Monday 6 October 2014

Bread and muffins



On Friday we were having friends for lunch: two of my son’s friends, their mums and a nine-month old. They’re friends we see frequently, and we love getting together to chat and to let the boys play. Our friendship started from a baby massage class when our boys were only 4 months old and we’ve stayed in touch ever since. As we were having lunch, I thought I’d brave bread making, which I haven’t done for a while. While I love the smell of freshly baked bread, and there is nothing better than eating bread straight from the oven when it is, strictly-speaking, too warm to handle, I’m not patient enough to make it, and am very good at forgetting that I’ve got it proving somewhere, only for it to escape the tin and go everywhere!

Making bread is actually pretty easy. I followed the recipe on the back of the flour bag, so I didn’t even have to go and hunt through the recipe book collection for an appropriate recipe, and the ingredients didn’t require a special shopping trip as they’re things we have in the house anyway.
Step one is to blend all the ingredients, resulting in a somewhat sticky dough that gets stuck to everything (my son loves this bit, he calls mixing by hand ‘hand whisking’). The dough then has to be kneaded, which is very therapeutic, and it’s very satisfying feeling the texture of the dough change from sticky mess to smooth elastic.




Then you get to leave it and get on with something else for a bit (mostly trying to get all the dough off the work surfaces…) while the yeast does its work and the dough proves. The dough is then squidged into shape, placed in the tin and left to prove for a second time before going into a very hot oven.

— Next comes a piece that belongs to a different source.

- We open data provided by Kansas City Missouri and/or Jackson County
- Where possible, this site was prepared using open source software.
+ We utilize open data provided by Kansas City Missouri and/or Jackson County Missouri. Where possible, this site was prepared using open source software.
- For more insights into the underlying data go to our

30 minutes later, there you have it. Hot, freshly baked bread. We were pretty impatient to eat it, so I sliced it straight from the oven (a bad idea if you want neat slices of bread and it’s not terribly structurally sound before it’s cooled), then we got on with the arduous task of eating it. Delicious! As you can see, we made pretty short work of it – within half an hour all that was left was a pile of crumbs.




Bread wasn’t the only bake we managed on Friday. We also cooked some raspberry and white chocolate muffins. I’m always a little unsure about baking muffins as I’ve made very rubbery attempts several times (apparently this is caused by over-beating the mixture, even though I’m always convinced that I’ve been very gentle with it). I adapted the blueberry muffin recipe from the Hummingbird Bakery Cookbook (my go-to cake book, their chocolate cupcake recipe is now my default chocolate cake, it’s so light and moist), substituting the blueberries for 250 g of raspberries and 100 g of white chocolate chunks (I just chopped up a cheap bar of white chocolate rather than buying white chocolate chunks, much cheaper). The recipe calls for buttermilk, which gave the batter a rather yoghurty smell, but the final product was good, and eaten fresh there was no hint of rubberyness (they were a little rubbery the following morning though, so I guess this is a recipe that has been baked, then eaten as soon as possible). Perfect with a post-baking cup of coffee once the washing up has been done.